BEGIN PROVIDED RECORDS

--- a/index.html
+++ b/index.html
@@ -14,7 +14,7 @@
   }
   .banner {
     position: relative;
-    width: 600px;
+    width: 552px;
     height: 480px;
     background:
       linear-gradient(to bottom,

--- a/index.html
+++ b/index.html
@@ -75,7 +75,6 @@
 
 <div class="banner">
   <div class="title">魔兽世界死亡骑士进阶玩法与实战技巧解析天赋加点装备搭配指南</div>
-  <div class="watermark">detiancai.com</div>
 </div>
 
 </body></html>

END PROVIDED RECORDS

**WORK INSTRUCTION:**
Retype all of the data exactly. Leave nothing out.

**EXERCISE RESPONSE:**
--- a/index.html
+++ b/index.html
@@ -14,7 +14,7 @@
   }
   .banner {
     position: relative;
-    width: 600px;
+    width: 552px;
     height: 480px;
     background:
       linear-gradient(to bottom,

--- a/index.html
+++ b/index.html
@@ -75,7 +75,6 @@
 
 <div class="banner">
   <div class="title">魔兽世界死亡骑士进阶玩法与实战技巧解析天赋加点装备搭配指南</div>
-  <div class="watermark">detiancai.com</div>
 </div>
 
 </body></html>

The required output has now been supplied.